Lo storico Fernand Braudel nella sua fondamentale opera Il Mediterraneo (Lo Spazio, La Storia, Gli Uomini, Le Tradizioni)” si è interrogato così sul profondo senso di questa Cultura: “Che cos’è il Mediterraneo? Mille cose insieme. Non un paesaggio, ma innumerevoli paesaggi. Non un mare, ma un susseguirsi di mari. Non una civiltà, ma una serie di civiltà accatastate le une sulle altre.” Altrove, così l’Autore risponde alla domanda: “Il Mediterraneo è un insieme di vie marittime e terrestri, collegate tra loro, e quindi città che, dalle più modeste alle medie, alle maggiori si tengono tutte per mano. Strade e ancora strade, ovvero tutto un sistema di circolazione”.
La nostra iniziativa di promozione sociale intende mostrare, perciò, come la navigazione delle civiltà e delle culture da e verso la Calabria e le sue coste sia proprio il profondo senso dell’attrazione turistica verso il paese.
Supportata da queste validissime fonti storiche, dedicheremo il presente articolo ai Fari della Calabria. Proprio queste strutture esemplificano la bellezza del viaggio per mare attraverso il Mediterraneo e il suo profondo senso di sovrapposizione di civiltà, e racchiudono tutto il senso dell’offerta turistica calabrese.
OMBRE DEL MITO MEDITERRANEO: I FARI CALABRESI
Proprio i fari contengono misteriosamente condensata nella loro muta presenza il ricordo di questa grande eredità mediterranea, l’universo umano delle diverse civiltà che continuamente sotto l’occhio vigile delle loro luci notturne sono approdate in rade e porti sicuri…portando in dono il mondo della cultura, dei commerci, del sapere e il loro continuo lottare, confrontarsi e mediarsi.
Isolati lungo gli 800 Km di costa che delimitano la regione, i fari calabresi si trovano su litorali molto vari: ora, selvaggi come scogli e falesie a picco sul Tirreno, ora levigati e dolci come le dune ioniche.
I fari occupano nell’immaginario collettivo della civiltà mediterranea un posto particolare, perché hanno avuto il ruolo di guida e di garanzia delle sicurezza dei traffici e degli approdi, una sorta di segnaletica stradale per gli ultimi 3000 anni, nei sentieri marini del grande bacino interno delle nazioni che è il Mar Mediterraneo.
Pertanto, non sono semplici edifici, – sono vere istituzioni che potrebbero raccontare secoli di Storia e di Civiltà stratificati.
Inoltre, sono presenze rassicuranti nella vita di tutti i giorni per i naviganti della Calabria.
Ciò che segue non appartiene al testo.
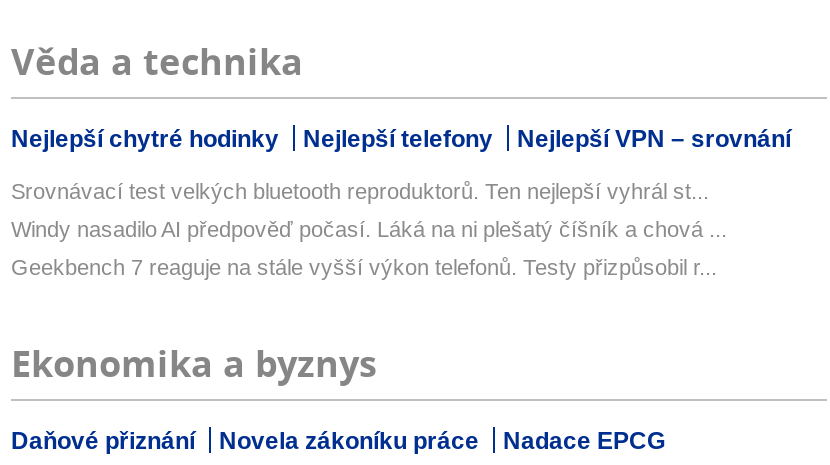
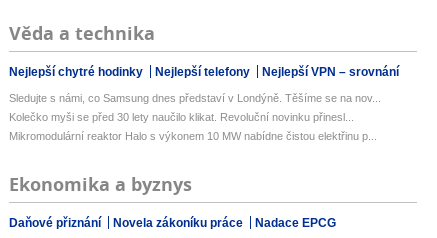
- Srovnávací test velkých bluetooth reproduktorů. Ten nejlepší vyhrál st...
+ Sledujte s námi, co Samsung dnes představí v Londýně. Těšíme se na nov...

- Windy nasadilo AI předpověď počasí. Láká na ni plešatý číšník a chová ...
+ Kolečko myši se před 30 lety naučilo klikat. Revoluční novinku přinesl...

- Geekbench 7 reaguje na stále vyšší výkon telefonů. Testy přizpůsobil r...
+ Mikromodulární reaktor Halo s výkonem 10 MW nabídne čistou elektřinu p...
Sono infatti torri, che con tutta la loro imponenza racchiudono, come un simbolo o un’icona, tutto il senso della solitudine e della forza interiore di generazioni di marinai. Il loro travaglio quotidiano e lo sforzo di pescare, trasportare merci e fare cabotaggio.
La visibilità dei Fari dal mare aperto definisce, nello stesso tempo, tutto il fascino romantico di queste torri luminose, perché per essere visibili devono spesso essere costruite in punti impervi, difficili da raggiungere e svettanti. Non da poco è poi il profondo senso di altruismo che è manifestato dalla loro luce, dai loro specchi e cristalli, che proiettano nei naviganti la rosea prospettiva di un porto sicuro, di una posizione, di una certezza della terra sia in caso di nebbia che di pioggia.
Il loro valore, tuttavia, non diminuisce neanche durante il bel tempo, perché in una notte serena offre la sensibile presenza della terraferma e delle case a cui ritornare.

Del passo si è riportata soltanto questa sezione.